Now we need to give the skill an invocation name: click on “Invocation” in the menu and enter a name. This is the name we will use to tell Alexa to open our application,

“Alexa, open Guess the Number.”

image

Create slot types

So what is a slot then? Slots are the different kinds of input for your Skill. For example, if you would say, “Alexa, what’s the weather like in New York”?, here ,“New York” would be a slot, probably with the type AMAZON.US_CITY.

There are several slot types available for us to use, or we can create our own custom slot. In this example, we just used the built-in type AMAZON.NUMBER.

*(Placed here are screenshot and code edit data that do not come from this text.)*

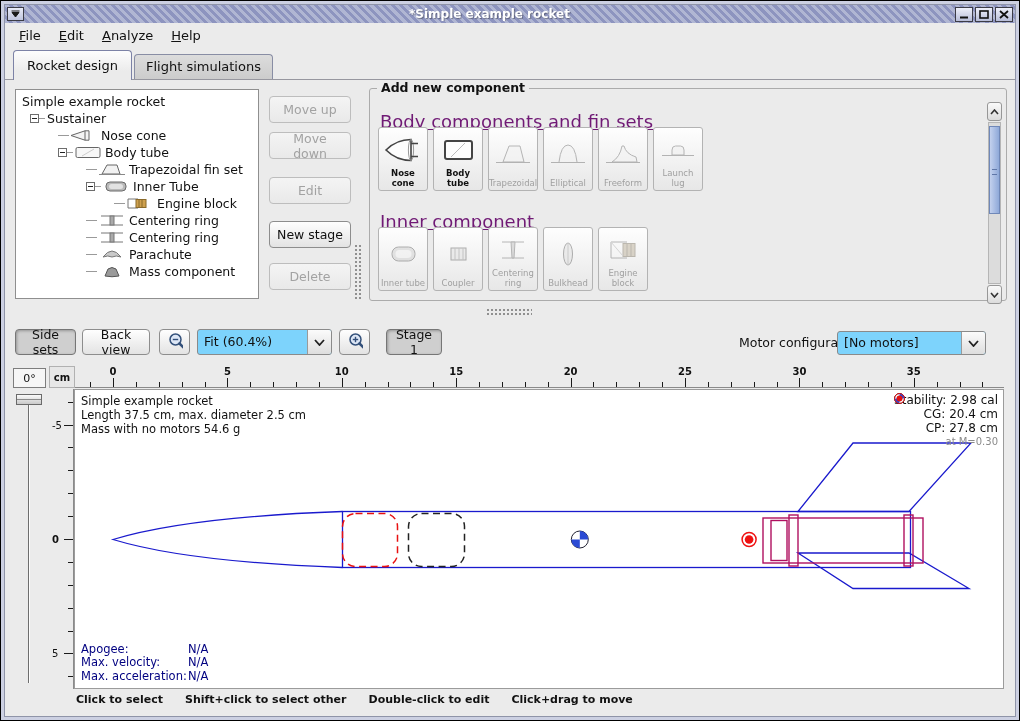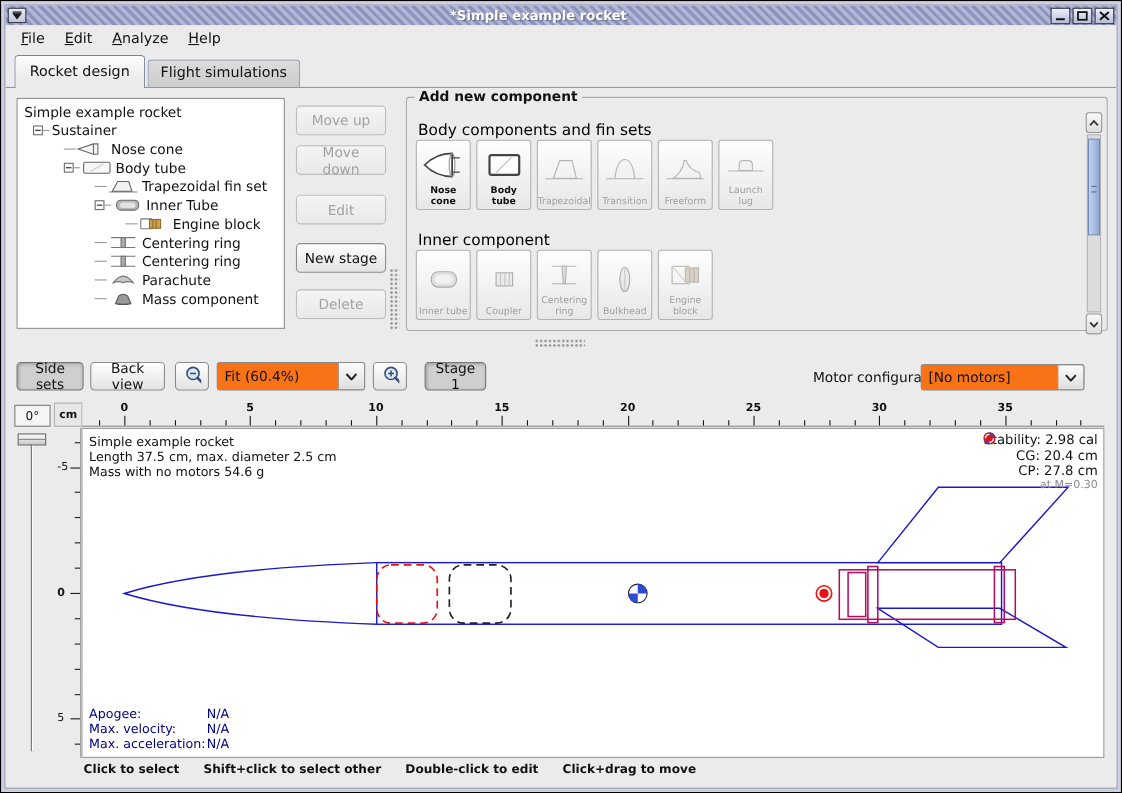"Body components and fin sets" .group-label { color: #000000 -> #701a75; font-size: 14px -> 18px; text-decoration: none -> underline }
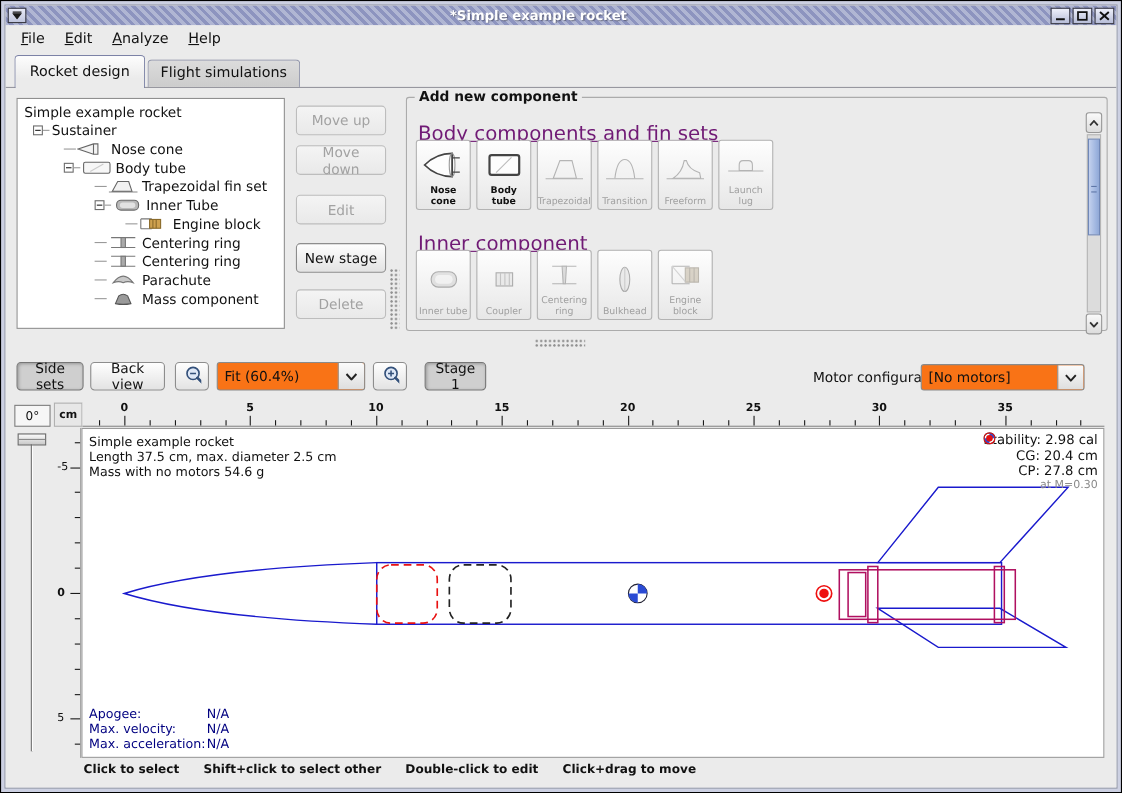"Transition" span.lbl { text: Transition -> Elliptical }
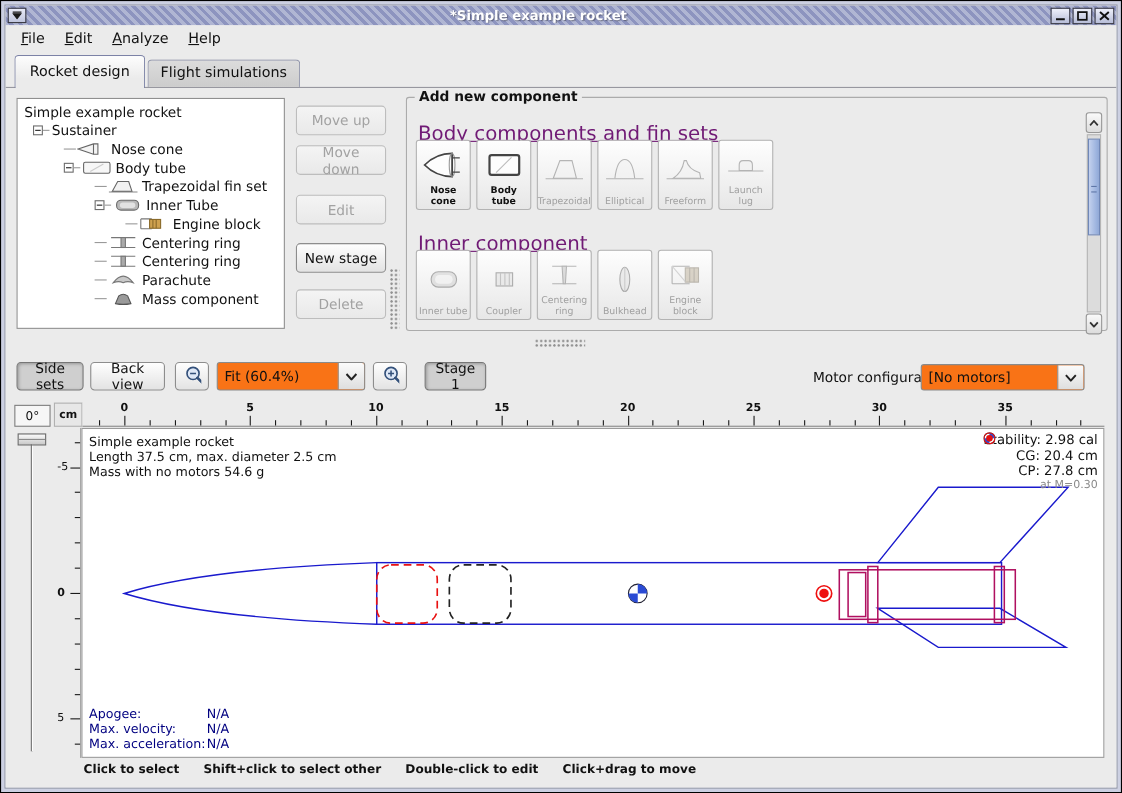"Fit (60.4%)" .combo { background: #f97316 -> #7dd3fc }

So add that by selecting slot types in the menu and clicking Add Slot Type button. Make sure to add an AMAZON.NUMBER slot type.

image

Create intents

Time to start creating our intents. Intents are the different kinds of actions that our skill support. Each intent is matched to a voice utterance. So when the user speaks to Alexa, the service will match the utterance spoken by the user to an intent in our skill.

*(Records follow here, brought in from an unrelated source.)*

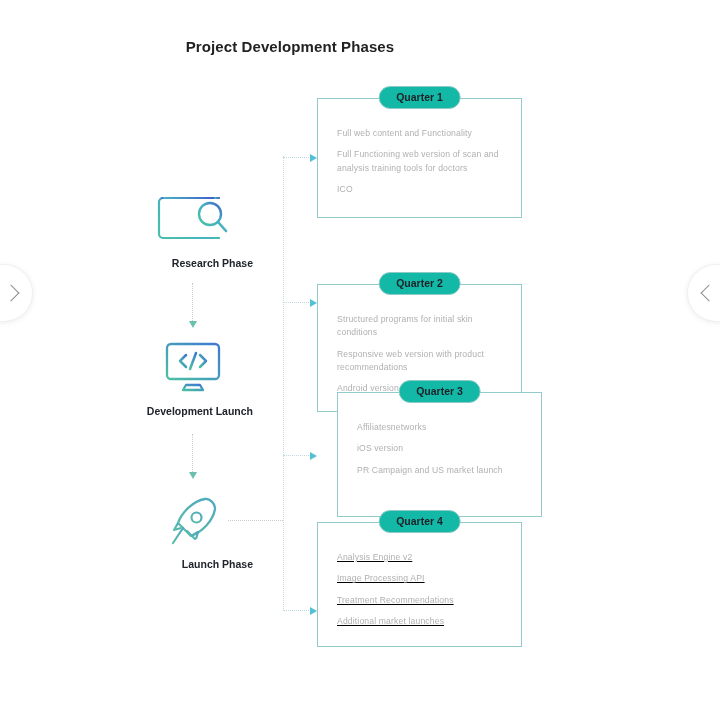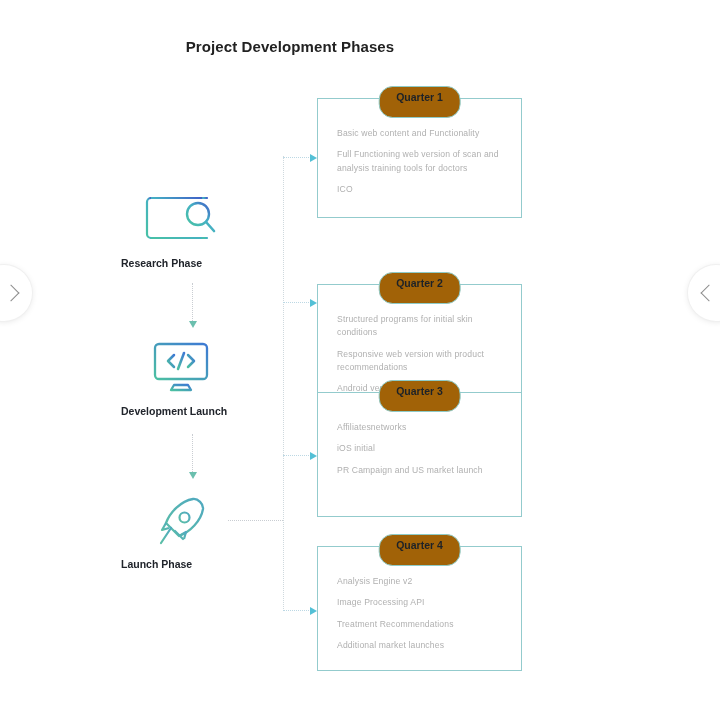"Quarter 1" .qbadge { background: #a16207 -> #14b8a6; padding: 4px 17px 14px -> 4px 17px 5px }
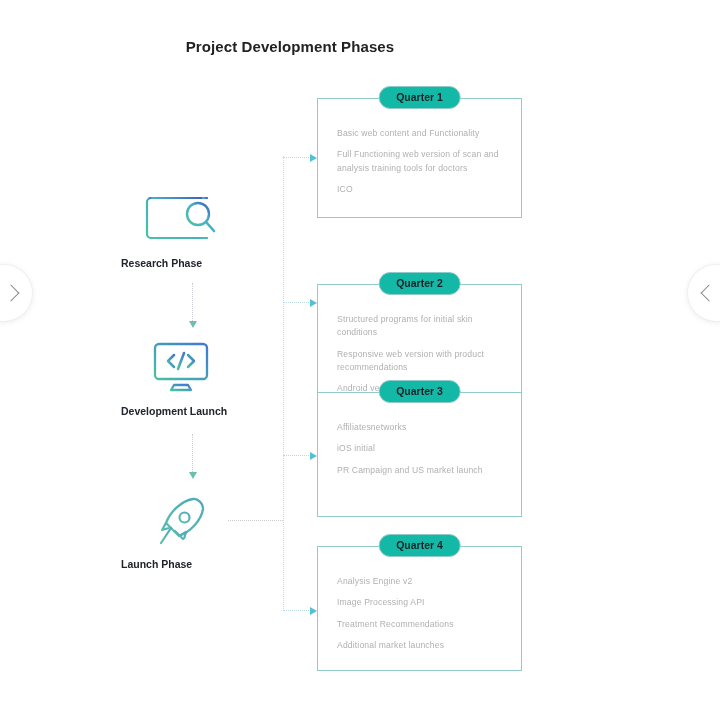"Basic web content and Functionality" div.qitem { text: Basic -> Full }
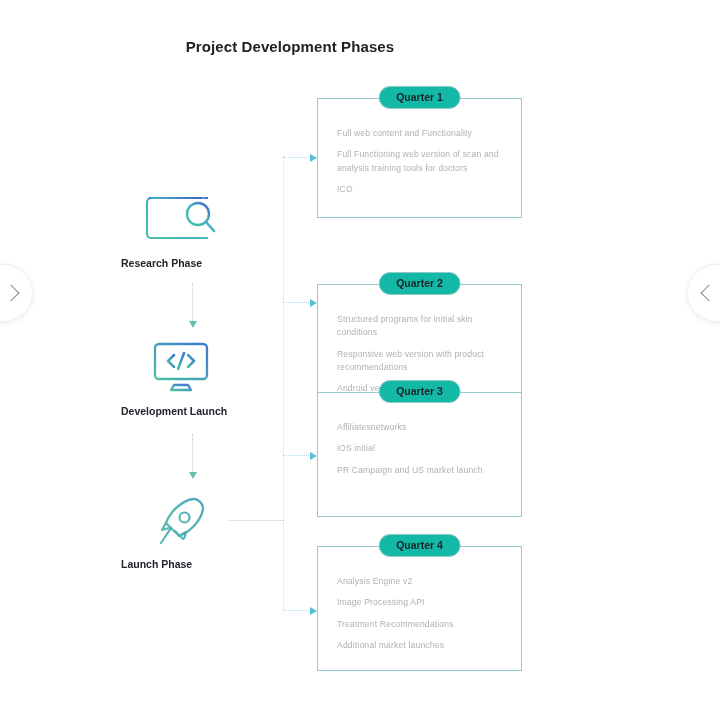"Research Phase" .phase { left: 121px -> 133px; text-align: left -> right }
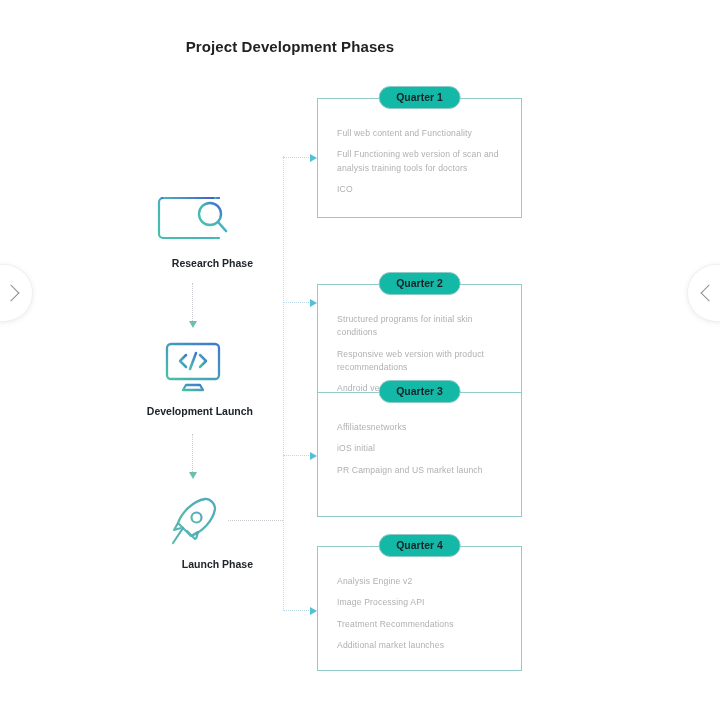"Quarter 3" #qcard-2 { margin-left: none -> 20px }
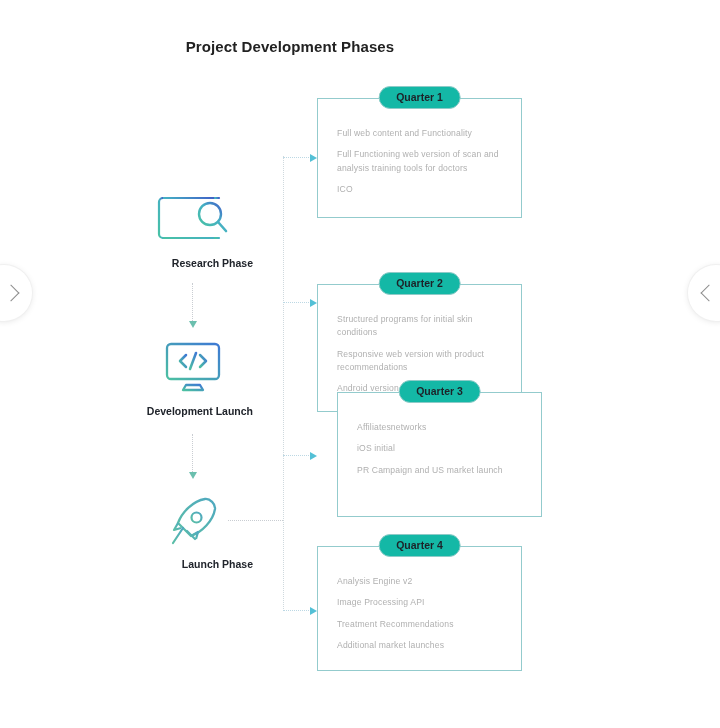"iOS initial" div.qitem { text: initial -> version }
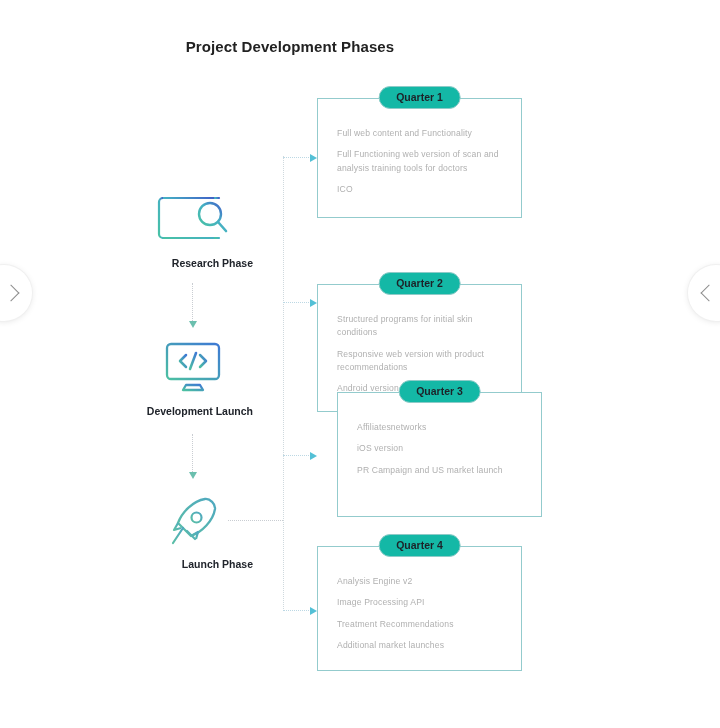"Quarter 4" #qcard-3 { text-decoration: none -> underline; top: 546px -> 522px }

There are several built-in intents like the AMAZON.YesIntent ,which would map towards a positive response like "yes", "ok", "sounds good". Beside the built-in intents, we can create our own custom intents. In this case we must supply the service with example utterances that can be used during matching. We don’t need to think of all of the utterances, but the more we supply, the better the model will be. Let us start by creating an intent that can be matched to the user guessing a number.

Start with the NumberGuessIntent. We will be using the slot that we defined earlier. We start by creating some sample utterances, like "could it be {number} here". {number} indicates the slot.

image

Next we add some built-in intents to handle some different scenarios like Help, Cancel and more. So let us add AMAZON.CancelIntent, AMAZON.HelpIntent, AMAZON.StopIntent, AMAZON.YesIntent, AMAZON.NoIntent, and AMAZON.FallbackIntent

image

Most of them are self-explanatory, but the AMAZON.FallbackIntent can be a bit unclear. It helps us handle unexpected utterances, or when a user says something that doesn’t map to any intents in our skill. That way we can ask the user to repeat, or any other error message.

Set up the endpoint

The time has come for us to set up the endpoint that the Alexa service will call when our skill is triggered. I will use a lambda function as the endpoint, so before we do the actual setting up, we need to create the function.

Create the Lambda Function

Creating the Lambda function is done the normal way, with CloudFormation. So let us start with creating the function and then add the code we need.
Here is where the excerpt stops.